• [RECORDS SHOWN]

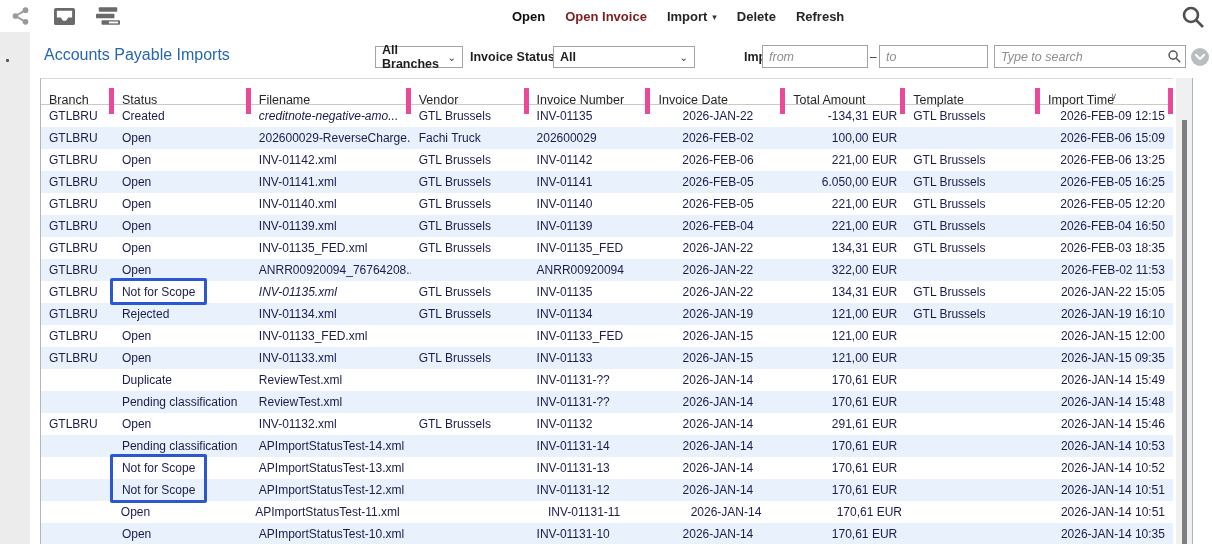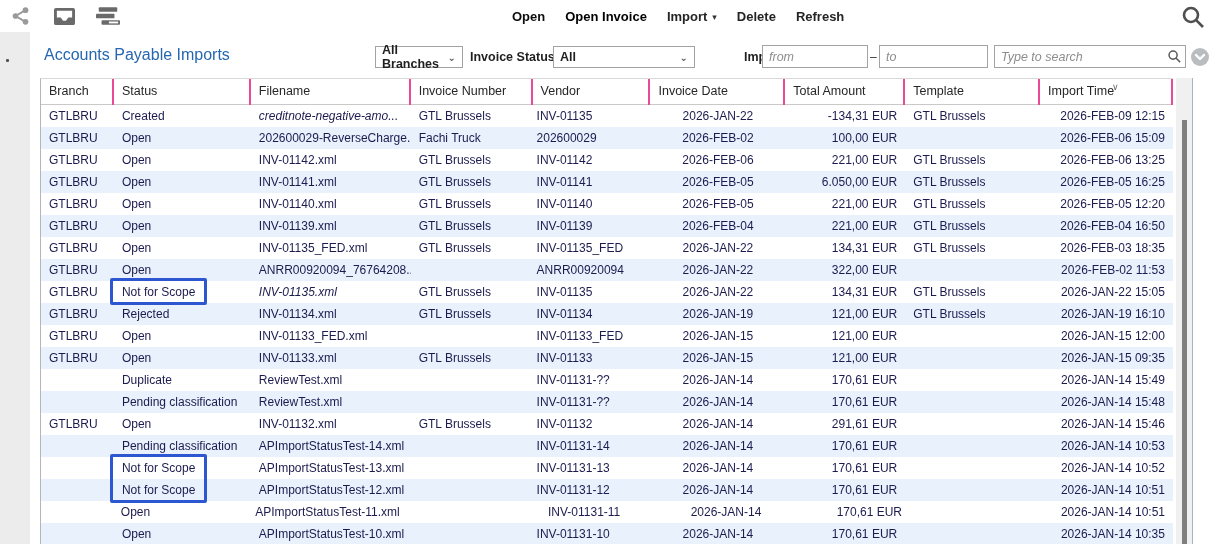--- a/index.html
+++ b/index.html
@@ -7,21 +7,21 @@
   body { font-family:"Liberation Sans","DejaVu Sans",sans-serif; }
   #app { position:relative; width:1212px; height:544px; background:#ffffff; overflow:hidden; }
 
   
   #toolbar { position:absolute; left:0; top:0; width:1212px; height:32px; background:#fff; }
   .tb-icons { position:absolute; left:8px; top:5px; display:flex; gap:20px; align-items:center; }
   .tb-icon { width:24px; height:22px; display:flex; align-items:center; justify-content:center; cursor:pointer; }
   .tb-buttons { position:absolute; left:512px; top:0; height:32px; display:flex; gap:20px; align-items:center; }
   .tb-btn { font-size:13px; font-weight:600; color:#242424; cursor:pointer; white-space:nowrap; }
   .tb-btn.primary { font-weight:700; color:#0d0d0d; }
-  .tb-btn.disabled { color:#000000; cursor:default; }
+  .tb-btn.disabled { color:#7f1d1d; cursor:default; }
   .caret { display:inline-block; margin-left:5px; font-size:9px; color:#333; transform:translateY(-1px); }
   .tb-search { position:absolute; right:6px; top:4px; width:26px; height:26px; cursor:pointer; }
 
   
   #leftstrip { position:absolute; left:0; top:32px; width:30px; height:512px; background:#ececec; }
   #leftstrip .dot { position:absolute; left:6px; top:27px; width:3px; height:3px; background:#555; border-radius:1px; }
 
   
   #page-title { position:absolute; left:44px; top:46px; font-size:16px; color:#2667b1; }
   .dropdown { position:absolute; height:22px; border:1px solid #a3a3a3; background:#fff; display:flex; align-items:center;
@@ -42,21 +42,21 @@
   #inp-search { position:absolute; left:0; top:0; width:170px; height:21px; border:none; outline:none;
                 font-family:"Liberation Sans","DejaVu Sans",sans-serif; font-size:12.5px; font-style:italic; padding:0 6px; color:#222; }
   #inp-search::placeholder { color:#8d8d8d; font-style:italic; }
   #search-glass { position:absolute; right:3px; top:3px; width:15px; height:15px; cursor:pointer; }
   #circle-chev { position:absolute; left:1191px; top:48px; width:18px; height:18px; cursor:pointer; }
 
   
   #table { position:absolute; left:40px; top:78px; width:1133px; border-left:1px solid #b5b5b5; border-top:1px solid #d9d9d9; }
   #thead { display:flex; height:26px; background:#fff; border-bottom:1px solid #c9c9c9; }
   .th { position:relative; height:26px; line-height:25px; padding-left:8px; font-size:12.5px; color:#262626;
-        border-right:2px solid #ec4899; white-space:nowrap; overflow:hidden; cursor:pointer; }
+        border-right:5px solid #ec4899; white-space:nowrap; overflow:hidden; cursor:pointer;margin-top:9px; }
   .th .sort { position:absolute; top:-4px; left:55%; font-size:9px; color:#666; }
   .tr { display:flex; height:22px; cursor:pointer; }
   .tr:nth-child(even) { background:#e8f1fc; }
   .td { height:22px; line-height:22px; padding:0 8px; font-size:12px; color:#1b1b4f; white-space:nowrap; overflow:hidden; }
   .align-left { text-align:left; } .align-center { text-align:center; } .align-right { text-align:right; }
 
   
   .hl { position:absolute; border:3px solid #2d57d0; border-radius:2px; pointer-events:none; }
 
   
@@ -148,22 +148,22 @@
       <circle cx="9" cy="9" r="9" fill="#b9bdc0"></circle>
       <path d="M5 7 L9 11 L13 7" fill="none" stroke="#ffffff" stroke-width="2.4" stroke-linecap="round" stroke-linejoin="round"></path>
     </svg>
   </span>
 
   <div id="table">
     <div id="thead">
         <div class="th" style="width: 73px;"><span>Branch</span></div>
         <div class="th" style="width: 137px;"><span>Status</span></div>
         <div class="th" style="width: 160px;"><span>Filename</span></div>
+        <div class="th" style="width: 118px;"><span>Vendor</span></div>
         <div class="th" style="width: 122px;"><span>Invoice Number</span></div>
-        <div class="th" style="width: 118px;"><span>Vendor</span></div>
         <div class="th" style="width: 135px;"><span>Invoice Date</span></div>
         <div class="th" style="width: 120px;"><span>Total Amount</span></div>
         <div class="th" style="width: 135px;"><span>Template</span></div>
         <div class="th" style="width: 133px;"><span>Import Time</span><span class="sort">∨</span></div>
       </div>
     <div id="tbody">
         <div class="tr">
           <div class="td align-left" style="width: 73px;">GTLBRU</div>
           <div class="td align-left" style="width: 137px;">Created</div>
           <div class="td align-left" style="width: 160px; font-style: italic;">creditnote-negative-amo...</div>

• [TASK PROMPT]
Nothing should appear in the answer except the lines above from the line with "display:inline-block; margin-left:5px; font-size:9px;" through the line with "position:absolute; left:0; top:32px;", both included, written out exactly.

• [REPLY TO THE EXERCISE]
   .caret { display:inline-block; margin-left:5px; font-size:9px; color:#333; transform:translateY(-1px); }
   .tb-search { position:absolute; right:6px; top:4px; width:26px; height:26px; cursor:pointer; }
 
   
   #leftstrip { position:absolute; left:0; top:32px; width:30px; height:512px; background:#ececec; }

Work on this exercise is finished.